Why reporters should confront an indefensible position on GMOs with scientific consensus

I recently spoke at Cornell about the public GMO discourse–who has shaped it and how some commonly held perceptions have taken hold in the media.

Which brings me to a recent post by NYU journalism professor Jay Rosen, who wondered how reporters should characterize the positions of political candidates who deny that man-made global warming is occurring. After all, as Rosen says:

Claims that climate science is a hoax, or that human action is not a factor are not defensible positions in a political debate.

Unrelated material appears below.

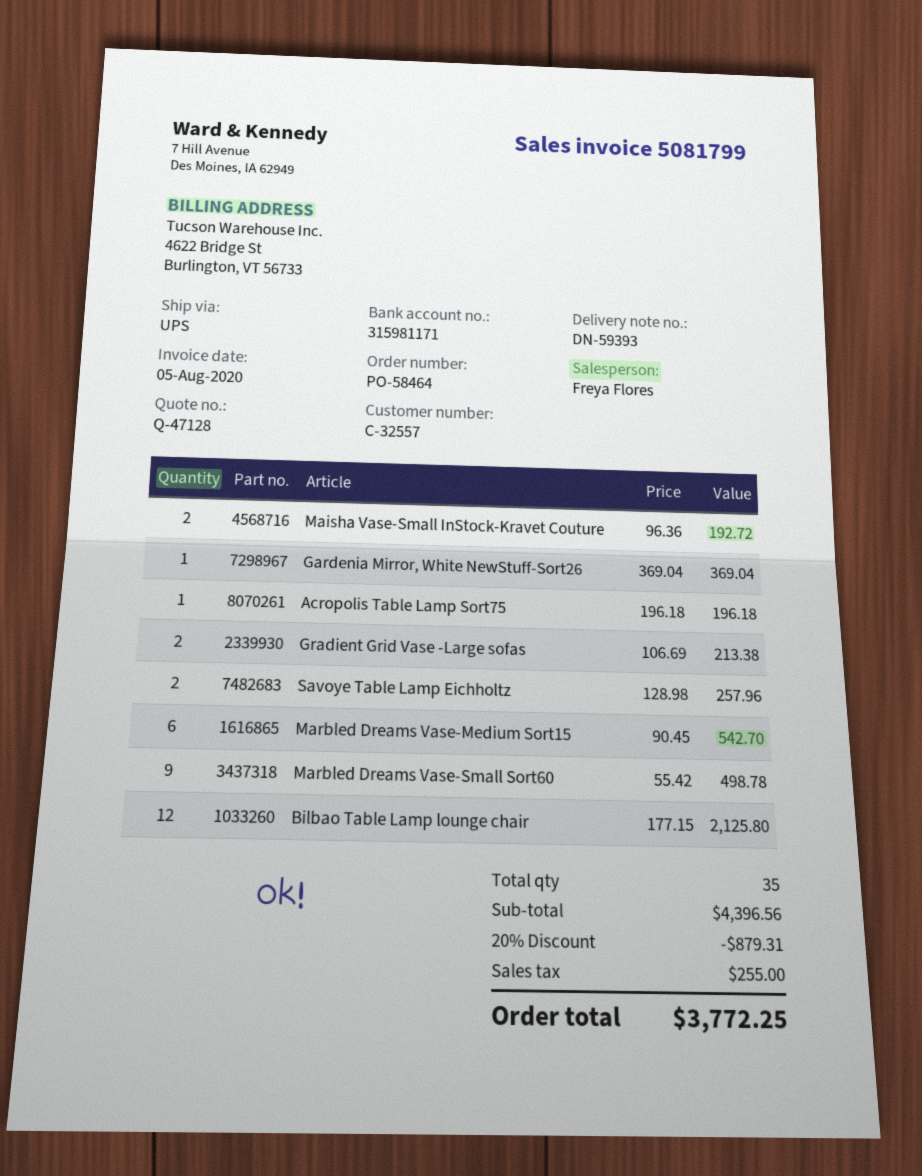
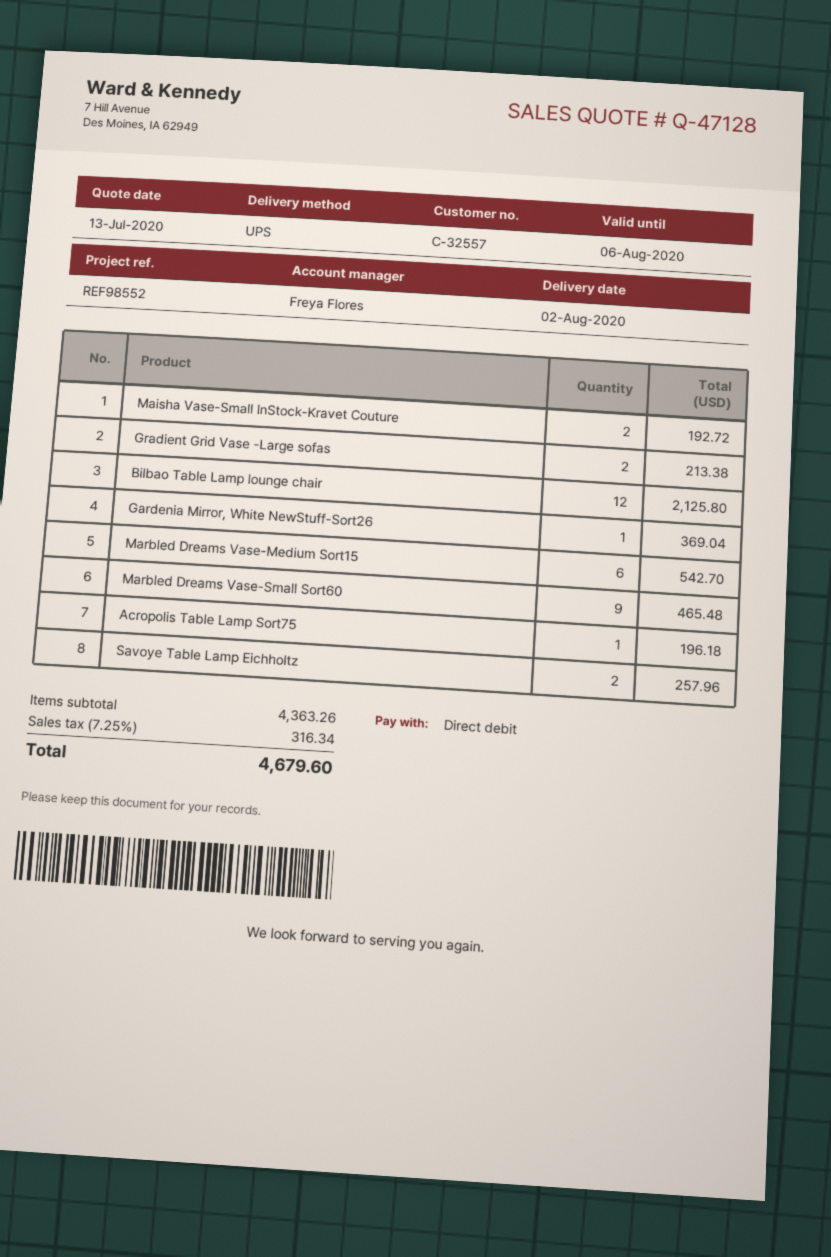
Marbled Dreams Vase-Small Sort60: 9 for 498.78 -> 9 for 465.48
subtotal: 4396.56 -> 4363.26
discount: 20% = 879.31 -> none
tax: 255.00 -> 316.34
total: 3772.25 -> 4679.60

You should read Rosen’s post to see the options he lays out for the reporter faced with a Ted Cruz answer on climate change. (Cruz, in case you didn’t know, denies global warming.) Rosen argues in favor of options #3 (calling out the denialism, citing the scientific consensus) and option #4 (confronting the denialism head-on).

That got me thinking: What if reporters applied this same standard in their GMO coverage, particularly when faced with advocacy groups that deny a scientific consensus on the safety of genetically engineered foods? Remember, the same highly regarded scientific societies and bodies that declare global warming to be real also declare GMO foods to be safe.

With Congress now joining the fight over GMO labeling, reporters are going to have ample opportunity to clarify where the science stands on genetically modified foods. Pro-GMO labeling advocates argue this issue is all about transparency, but if they didn’t feel that GMOs were inherently unsafe, they wouldn’t be asking them to be labeled. That suggestion of health risk is implicit in every article about GMO labeling. Thus, it behooves reporters to cite the body of scientific evidence that speaks to this implied safety issue.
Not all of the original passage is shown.